• _Assignment_
Every record must be repeated exactly; omit any pictures they contain.
*** Data supplied Section Begins ***
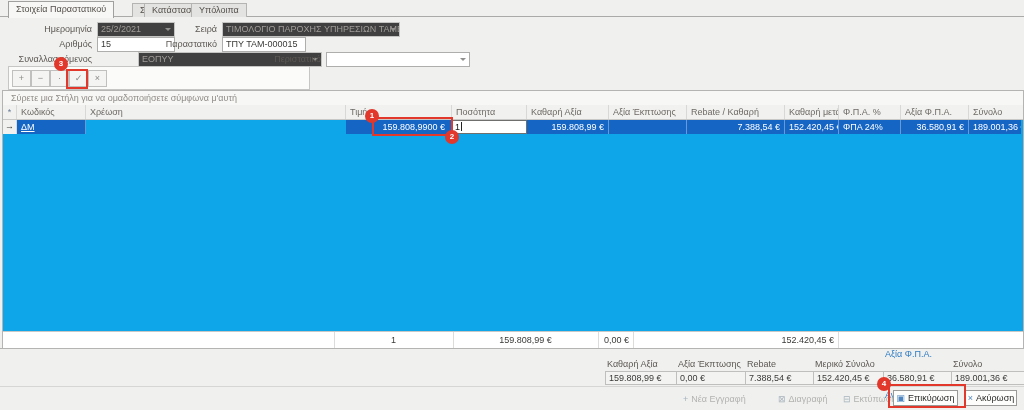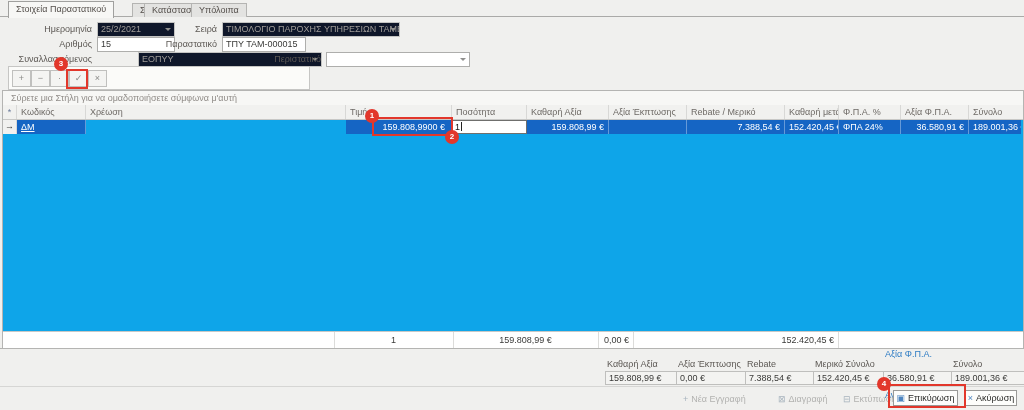--- a/index.html
+++ b/index.html
@@ -14,7 +14,7 @@
   .lbl{position:absolute;height:12px;line-height:12px;text-align:right;color:#5c5854;white-space:nowrap;}
   .fld{position:absolute;height:13px;line-height:13px;background:#fff;border:1px solid #aeaeac;
        padding:0 3px;white-space:nowrap;overflow:hidden;}
-  .fld.dis{background:#0f172a;border-color:#c4c4c2;color:#a09c98;}
+  .fld.dis{background:#404040;border-color:#c4c4c2;color:#a09c98;}
   .dd{position:absolute;right:3px;top:5px;width:0;height:0;border:3px solid transparent;border-top-color:#90908e;}
   
   .toolbar{position:absolute;left:8px;top:66px;width:300px;height:22px;background:#fbfbf9;border:1px solid #c6c6c4;}

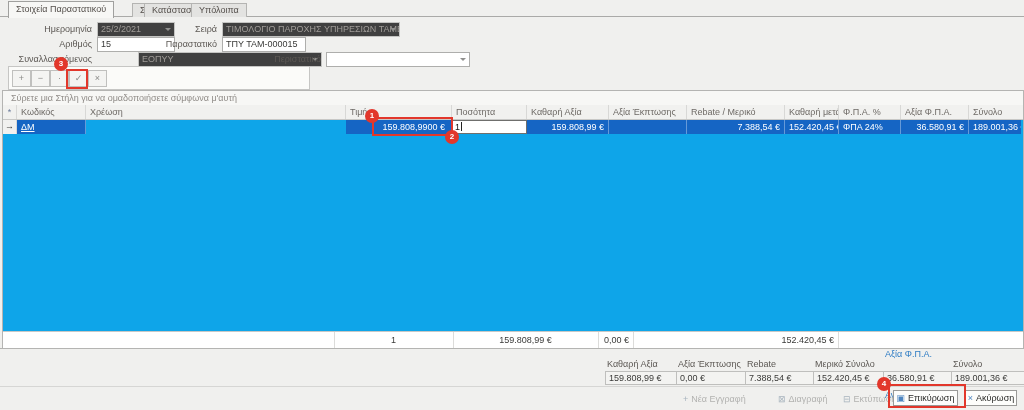--- a/index.html
+++ b/index.html
@@ -113,7 +113,7 @@
       <div class="hcell" style="left:449px;width:75px;">Ποσότητα</div>
       <div class="hcell" style="left:524px;width:82px;">Καθαρή Αξία</div>
       <div class="hcell" style="left:606px;width:78px;">Αξία Έκπτωσης</div>
-      <div class="hcell" style="left:684px;width:98px;">Rebate / Μερικό</div>
+      <div class="hcell" style="left:684px;width:98px;">Rebate / Καθαρή</div>
       <div class="hcell" style="left:782px;width:54px;">Καθαρή μετά την Έκπτ</div>
       <div class="hcell" style="left:836px;width:62px;">Φ.Π.Α. %</div>
       <div class="hcell" style="left:898px;width:68px;">Αξία Φ.Π.Α.</div>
*** Data supplied Section Ends ***
• _Solution to this problem_
--- a/index.html
+++ b/index.html
@@ -14,7 +14,7 @@
   .lbl{position:absolute;height:12px;line-height:12px;text-align:right;color:#5c5854;white-space:nowrap;}
   .fld{position:absolute;height:13px;line-height:13px;background:#fff;border:1px solid #aeaeac;
        padding:0 3px;white-space:nowrap;overflow:hidden;}
-  .fld.dis{background:#0f172a;border-color:#c4c4c2;color:#a09c98;}
+  .fld.dis{background:#404040;border-color:#c4c4c2;color:#a09c98;}
   .dd{position:absolute;right:3px;top:5px;width:0;height:0;border:3px solid transparent;border-top-color:#90908e;}
   
   .toolbar{position:absolute;left:8px;top:66px;width:300px;height:22px;background:#fbfbf9;border:1px solid #c6c6c4;}

--- a/index.html
+++ b/index.html
@@ -113,7 +113,7 @@
       <div class="hcell" style="left:449px;width:75px;">Ποσότητα</div>
       <div class="hcell" style="left:524px;width:82px;">Καθαρή Αξία</div>
       <div class="hcell" style="left:606px;width:78px;">Αξία Έκπτωσης</div>
-      <div class="hcell" style="left:684px;width:98px;">Rebate / Μερικό</div>
+      <div class="hcell" style="left:684px;width:98px;">Rebate / Καθαρή</div>
       <div class="hcell" style="left:782px;width:54px;">Καθαρή μετά την Έκπτ</div>
       <div class="hcell" style="left:836px;width:62px;">Φ.Π.Α. %</div>
       <div class="hcell" style="left:898px;width:68px;">Αξία Φ.Π.Α.</div>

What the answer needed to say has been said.